Beginnt man mit der Lektüre, wird rasch klar, dass die Indiana-Jones-Assoziation richtig und falsch zugleich ist. Falsch ist sie, weil der Bursche auf dem Cover eben nicht der Protagonist ist, sondern ein Archäologe namens Fredericks, der von seiner Assistentin Rachel Gordon begleitet wird. Richtig ist sie, weil beide in einer Ausgrabungsstätte in Zentralamerika ein eigenartiges Artefakt finden – man kennt derlei vom Spielbergschen Peitschenschwinger –, mit dem Rachel auf besondere Weise verbunden ist. Das rückt sie in den Fokus eines ominösen Mister Johnson, der Runner Hawke mit der Extraktion – man könnte auch sagen: Entführung – der jungen Frau beauftragt.

Also macht sich Hawke gemeinsam mit einer elfischen Riggerin und ihrem Monster von einem Allzweckfahrzeug (dschungelbrechend, schwer gepanzert, schwer bewaffnet, tauchfähig) in den Urwald auf, nur um dort direkt mit Truppen des Mega-Konzerns Aztechnology zusammenzustoßen, der auch ein Interesse an Rachel und dem Artefakt hat. Was folgt, ist eine Flucht zu Wasser und zu Lande, von Amazonien, über Caracas, nach Havanna, Denver und noch weiter. Dabei versucht die kleine Truppe nicht nur, ihren Konzerngegnern aus dem Weg zu gehen, sondern auch Rachel zu beschützen, die mehr und mehr in den Bann des Artefakts gerät, bis ihr Geist völlig in einer anderen Sphäre entschwindet, in der sie durch einen urtümlichen Dschungel irrt. Das Ganze entwickelt sich zu einem Abenteuer, das weit über der gewöhnlichen Preisklasse von Katar Hawke liegt.
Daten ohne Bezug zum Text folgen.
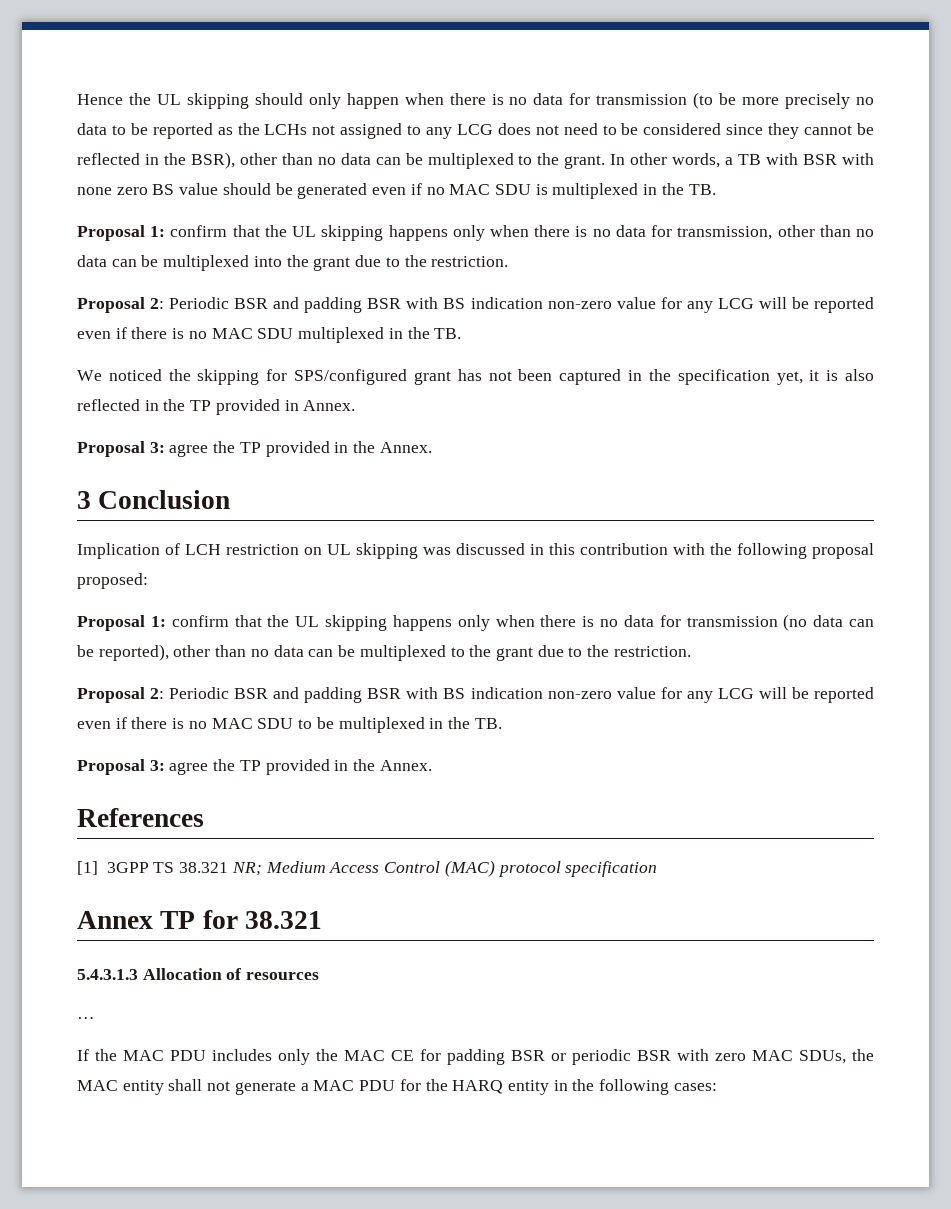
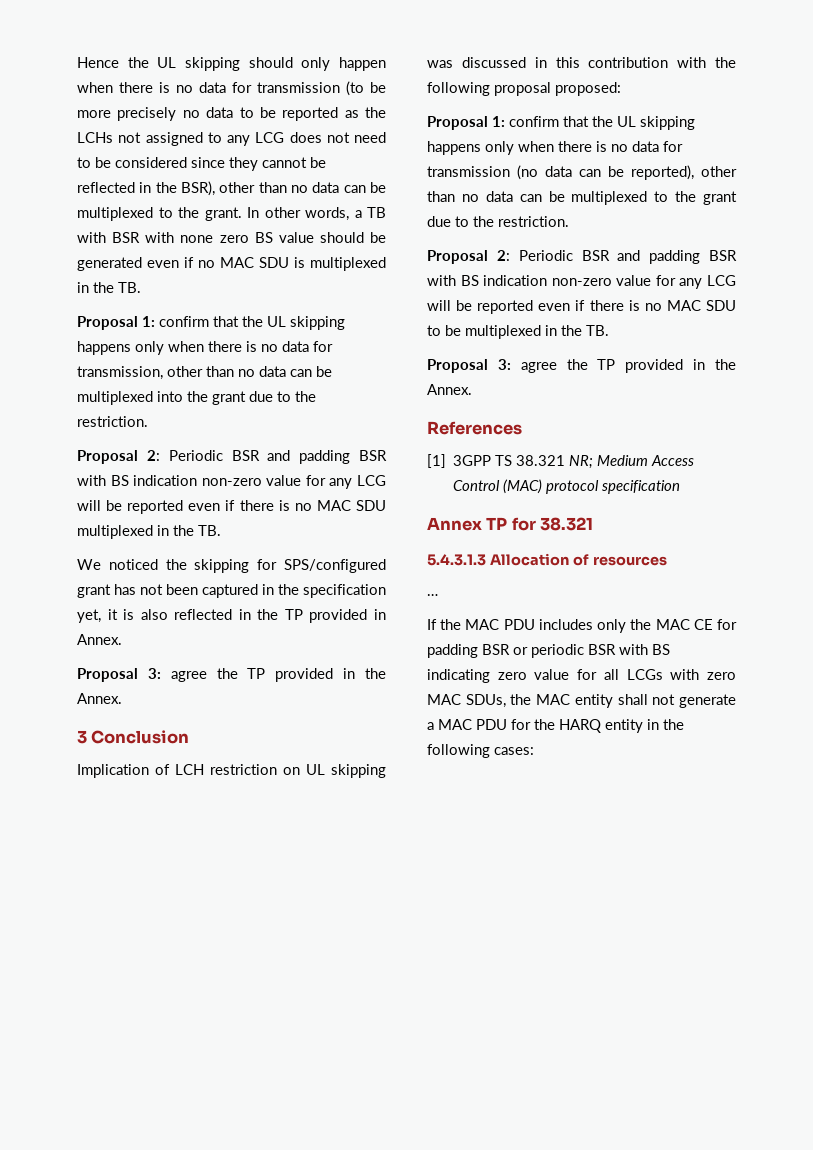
- If the MAC PDU includes only the MAC CE for padding BSR or periodic BSR with zero MAC SDUs, the MAC entity shall not generate a MAC PDU for the HARQ entity in the following cases:
+ If the MAC PDU includes only the MAC CE for padding BSR or periodic BSR with BS indicating zero value for all LCGs with zero MAC SDUs, the MAC entity shall not generate a MAC PDU for the HARQ entity in the following cases:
Mel Odom macht in seinem Roman einiges anders als der typische „Shadowrun“-Autor. Oft sind diese Romane in einer einzigen Stadt angesiedelt und haben ein eher lokales Problem zum Thema. Hier wird wild durch Amerika gereist und dabei schleppen die Protagonisten ein ultramächtiges Artefakt mit sich herum, hinter dem gleich zwei Mega-Konzerne her sind. Und als wäre das noch nicht genug, beschwört Odom gerade gegen Ende noch Verbindungen zu früheren magischen Zeitaltern der Erde herauf. Dazu muss man (als Laie) wissen, dass das Rollenspiel „Shadowrun“ vor vielen Jahren mit dem Rollenspiel „Earthdawn“ (damals beides FASA) verknüpft wurde, indem beide als verschiedene Zeitalter der Magie auf der Erde verkauft wurden, „Earthdawn“ als frühes mit Fantasy-Setting („Vierte Welt“), „Shadowrun“ als Near-Future-Setting („Sechste Welt“). Dazwischen liegt das uns bekannte Zeitalter der Menschen, die „Fünfte Welt“, in der es keine Magie gab. Hier nun wird über das Zweite Zeitalter orakelt und Andeutungen gehen in cthuloide Richtung.
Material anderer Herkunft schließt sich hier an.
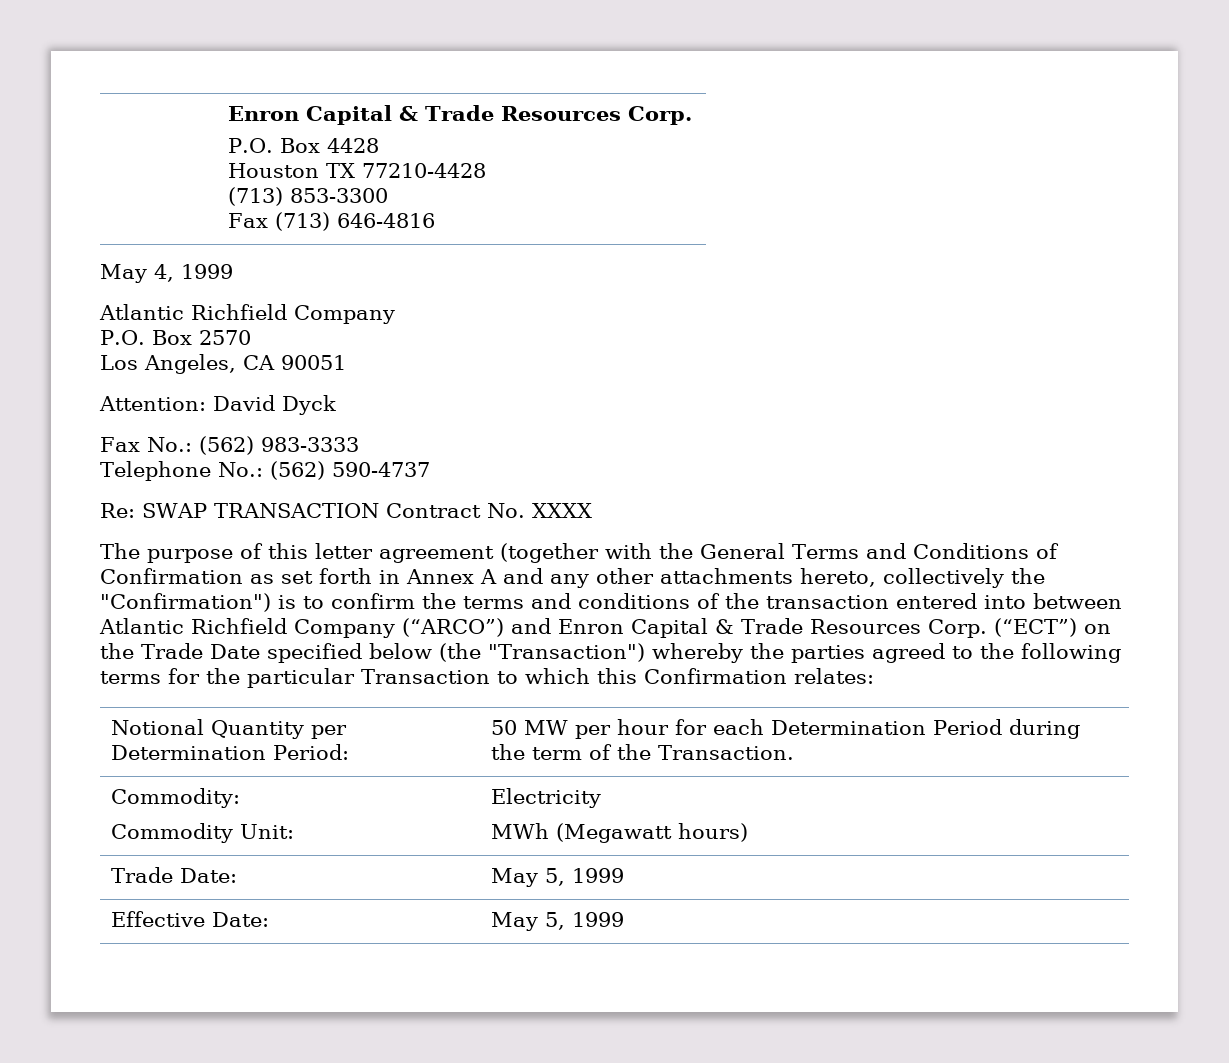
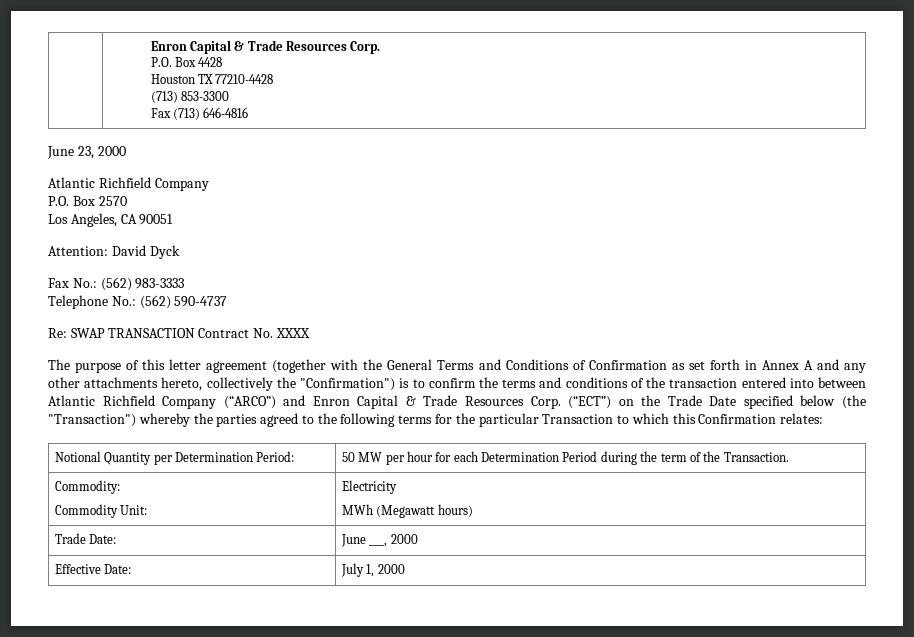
- May 4, 1999
+ June 23, 2000
- Trade Date: | May 5, 1999
+ Trade Date: | June ___, 2000
- Effective Date: | May 5, 1999
+ Effective Date: | July 1, 2000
Mir persönlich hat dieses „Earthdawn“-Cross-Over, das den Magie-Aspekt des Spielsettings sehr über den Cyberpunk-Aspekt dominieren lässt, nie so richtig gefallen. Entsprechend halte ich es für zumindest gewagt von Pegasus, als zweiten Roman der Reihe mit etwas derart Abgedrehten zu kommen wie einem Abenteuer, das bis in frühere magische Zeitalter zurückverweist. Wer von „Shadowrun“ wenig Ahnung hat und es nur als Cyberpunk-mit-Magie-Rollenspiel versteht, dürfte mit den mythischen Passagen seine Schwierigkeiten haben. Leute, denen der Magie-Aspekt des Settings besonders zusagt, lesen das Ganze natürlich mit Spannung.
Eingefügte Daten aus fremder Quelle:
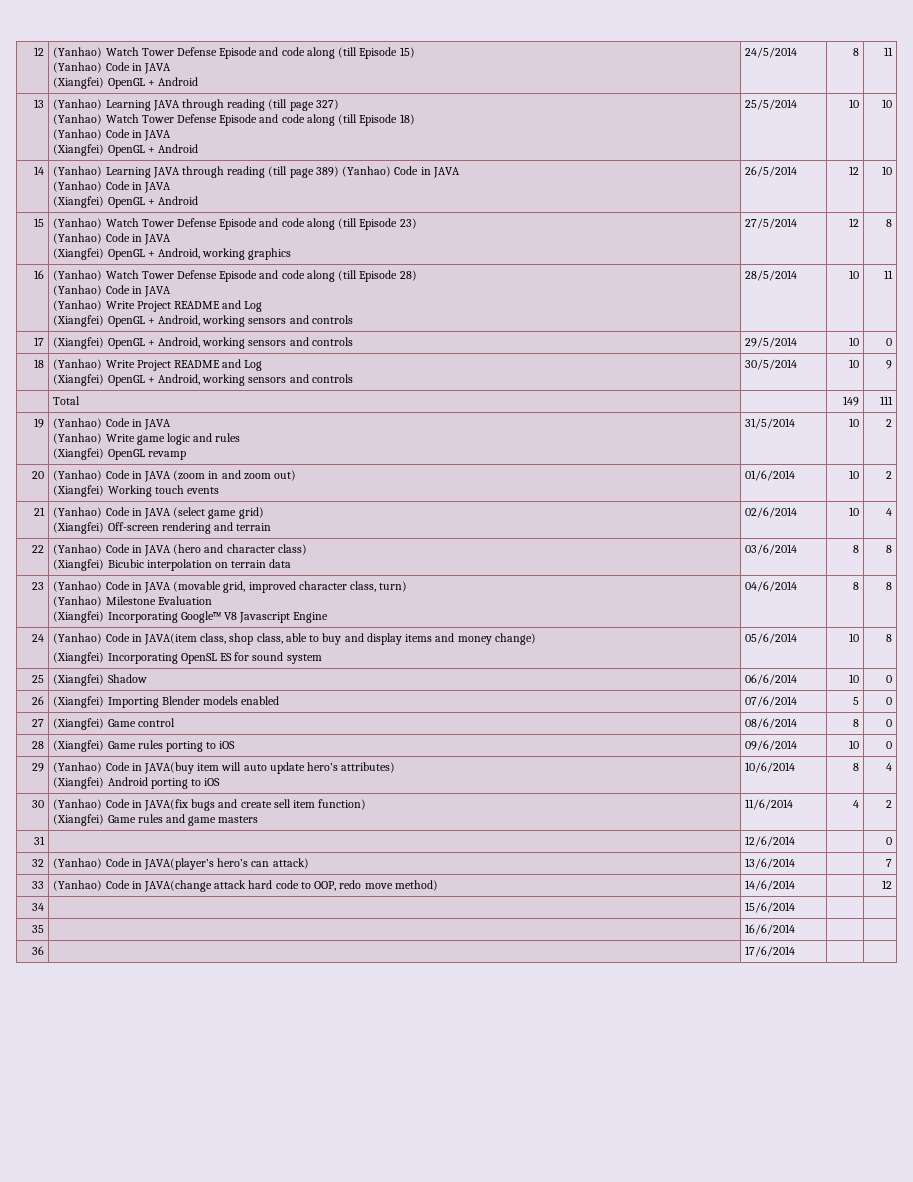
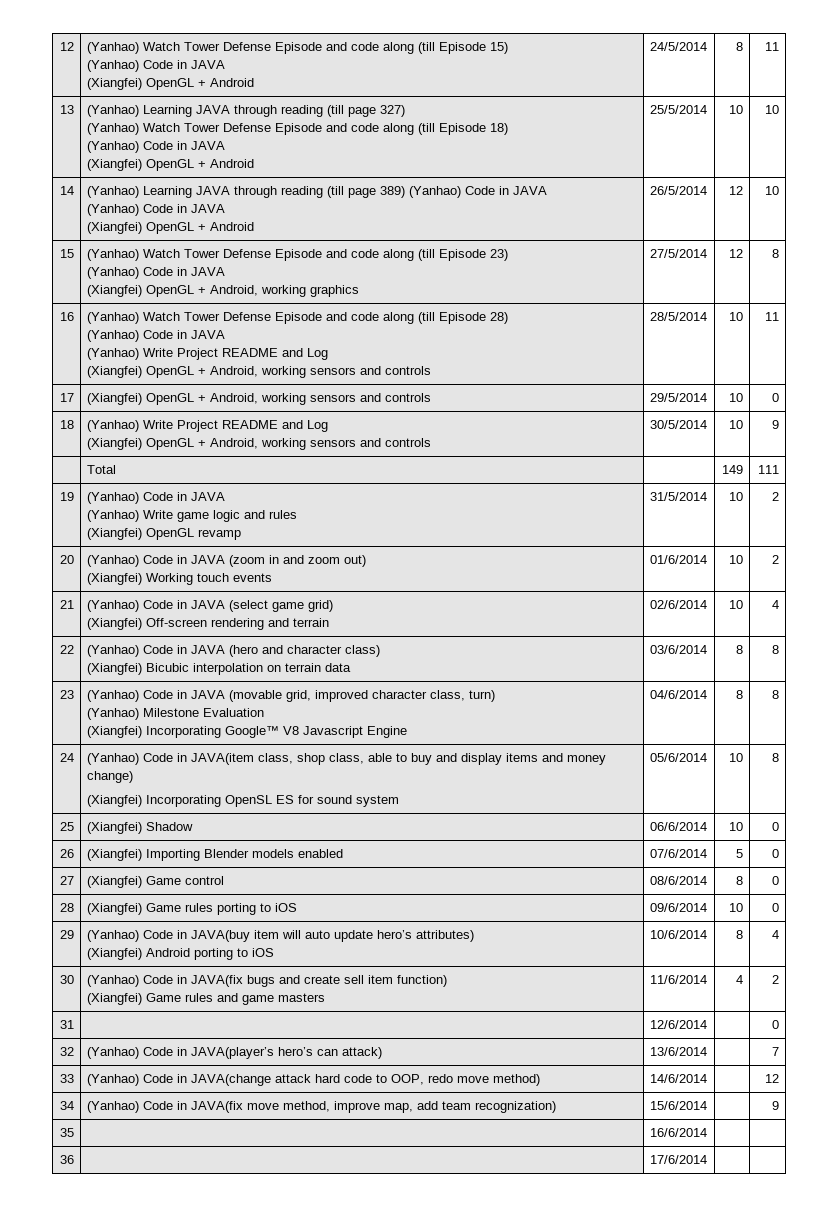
- 34 | | 15/6/2014 | |
+ 34 | (Yanhao) Code in JAVA(fix move method, improve map, add team recognization) | 15/6/2014 | | 9

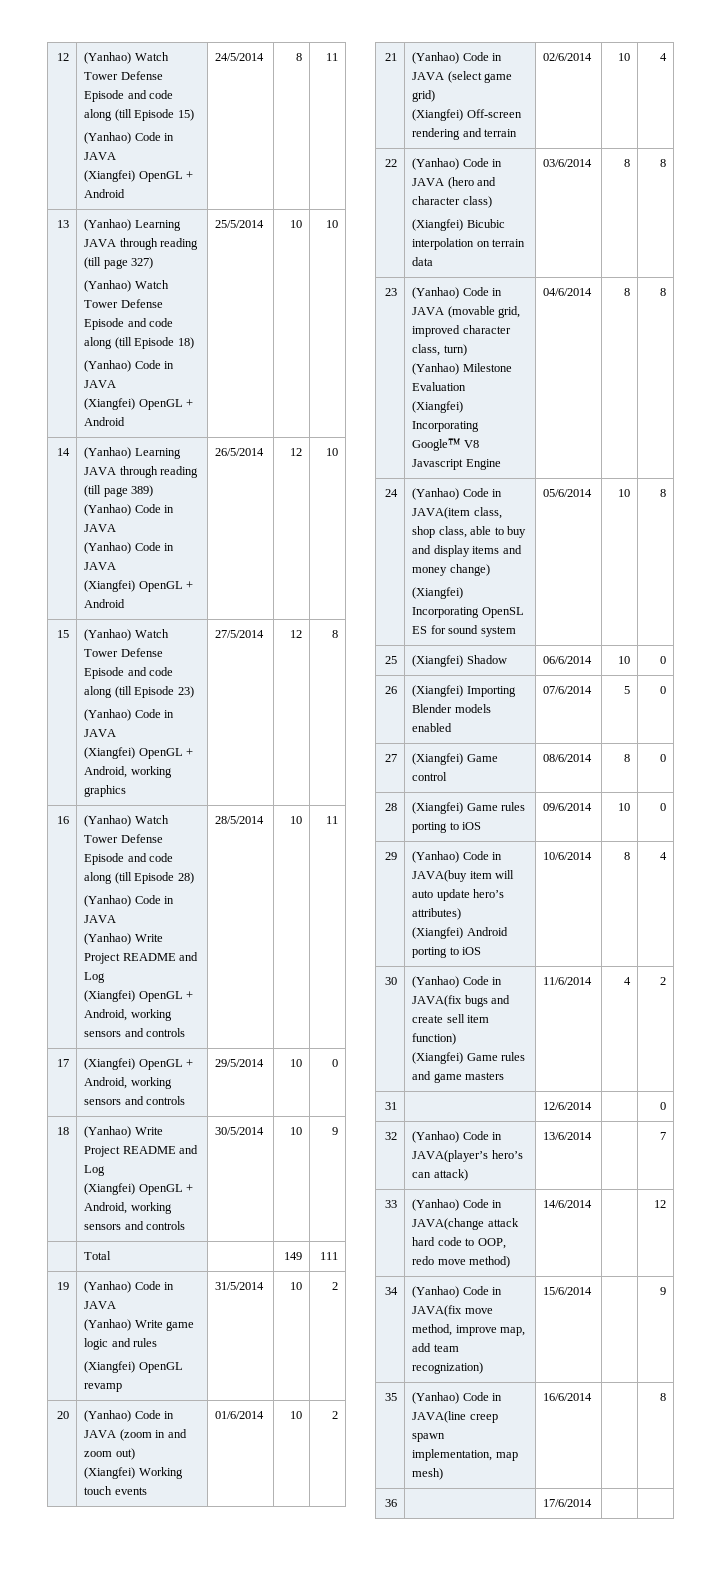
- 35 | | 16/6/2014 | |
+ 35 | (Yanhao) Code in JAVA(line creep spawn implementation, map mesh) | 16/6/2014 | | 8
Allerdings mit einer Spannung, die abrupt beendet wird. Das ist die zweite Schwäche des Romans. Kapitellang lässt sich Mel Odom wirklich Zeit für seine Erzählung. Es wird gekämpft, geplant und auch viel geredet, während seine Protagonisten durch die Welt reisen. Doch dann beginnen sich die Ereignisse zu überschlagen, um auf den letzten 50 Seiten nochmal eine ganz neue Wendung zu nehmen. Auf einmal kommt es zu Erzählsprüngen, die es vorher so nicht gab, so als wäre der Autor unter Zeitdruck geraten, sein Werk zu beenden und hätte noch unbedingt das Finale reinquetschen müssen. Es passieren irrwitzige Dinge auf diesen letzten Seiten, dennoch steht man am Ende da und hat das Gefühl, auf 400 Seiten bloß einer Origin Story beigewohnt zu haben. Eine Fortsetzung ist bis heute (also mehr als 3 Jahre später) nicht in Sicht.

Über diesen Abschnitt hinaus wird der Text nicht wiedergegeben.